Hello fellow llamas!!!
Here is what I am hacking on….
I am exploring new ways to build generative AI foundational models without traditional math-centric training costs and resources. I am trying to lower the bar for anyone looking to build and share models that are:
- task-trained - models are trained to do very specific task(s) with only the required datasets (explicitly-overfitting for known use case(s) instead of generalized/underfitting and having to wait to search through the entire internet to respond)
- modular - because the models only know about these smaller, task-trained dataset(s) the models will hopefully be faster at responding than today’s
- device-native - models are targeted for constrained environments that do not have gpu clusters, excess ram/cpu/storage/connectivity
- open source - since the weights are public domain, the derived intelligence should be public domain
- type of foundational model: weight-derived (blog: https://matlok.ai/ docs: https://bampe-weights.readthedocs.io/en/latest/)
I believe there may be some math/stats proofs that are missing (see the smooth-brain), but I want to push this modular/lego block like approach in hopes of reaching parity with a new generation of foundational models. One of my fundamental assumptions is that if I substantially-reduce the training corpus, a smaller/overfit model will hopefully be faster than a traditionally-trained large language model. The initial, slimmer model building process should also hopefully run on IoT devices and plug-in to existing distributed architectures (device-native).

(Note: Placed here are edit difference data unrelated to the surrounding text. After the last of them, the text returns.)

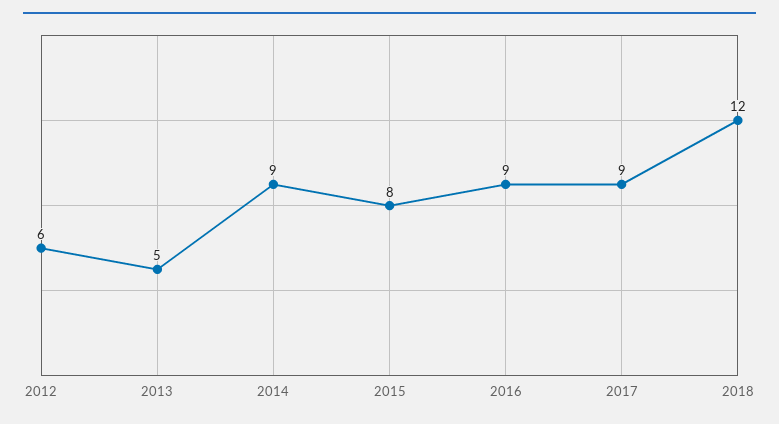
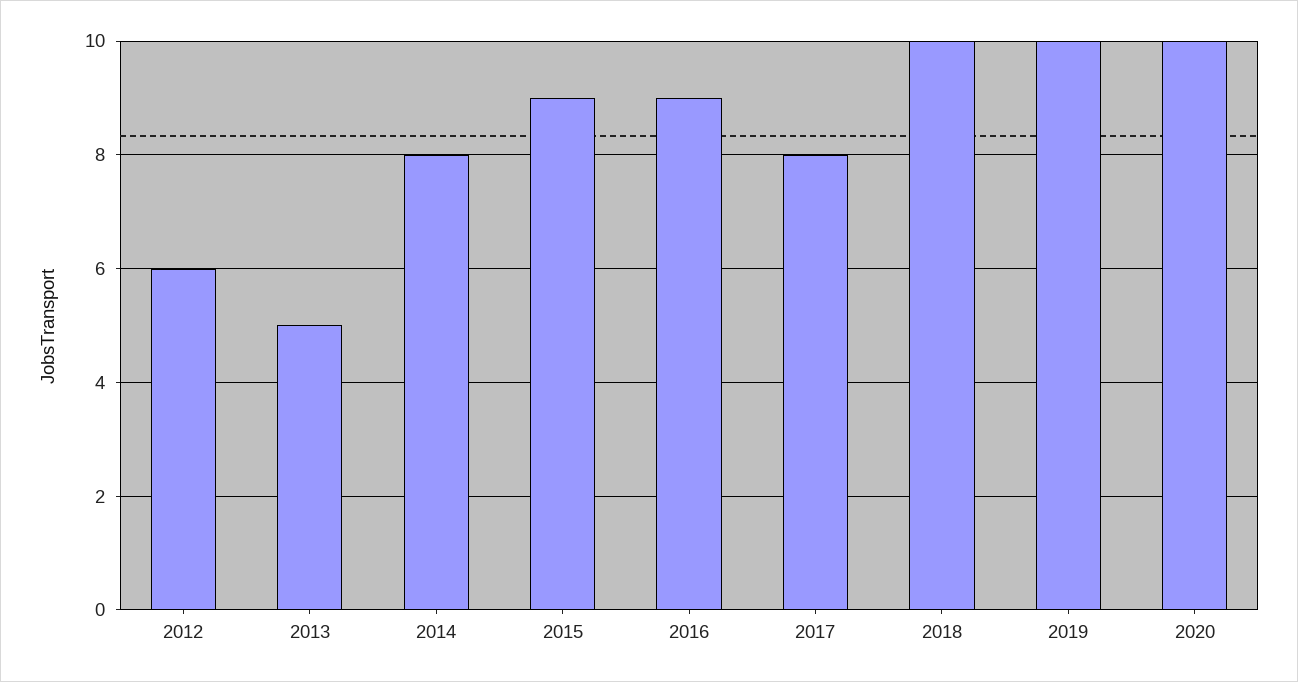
2014: 9 -> 8
2015: 8 -> 9
2017: 9 -> 8
2018: 12 -> 10
2019: none -> 10
2020: none -> 10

What are you doing next - Initial use case?
I need help with a good initial use case (please let me know if you have better ones!). Current best idea of the week/last 3 days: I believe this approach and knowledge system of assembling weight-derived models should be shared so we can ensure concepts like an “ethical watermark” for Asimov’s Laws of Robotics are always present in all pre-trained AI model weights using cosine similarity searches. As this approach matures, we should be able to audit and report on what these models know, and I think we need a community-driven project to tackle it.
tl;dr
It’s early days, but I believe we can reuse existing AI tensor weights complemented with smaller “fine-tuning”-sized datasets to build small, high-quality fast generative models.
PoC repository:
https://github.com/matlok-ai/bampe-weights
Inputs
Extracted tensor weight from a GPT2 model.safetensors file:
Outputs
Predicted weight-derived file for use in a new type of foundational generative AI model
Thanks for the help, guidance and assistance staying up with the insane speed of this ecosystem!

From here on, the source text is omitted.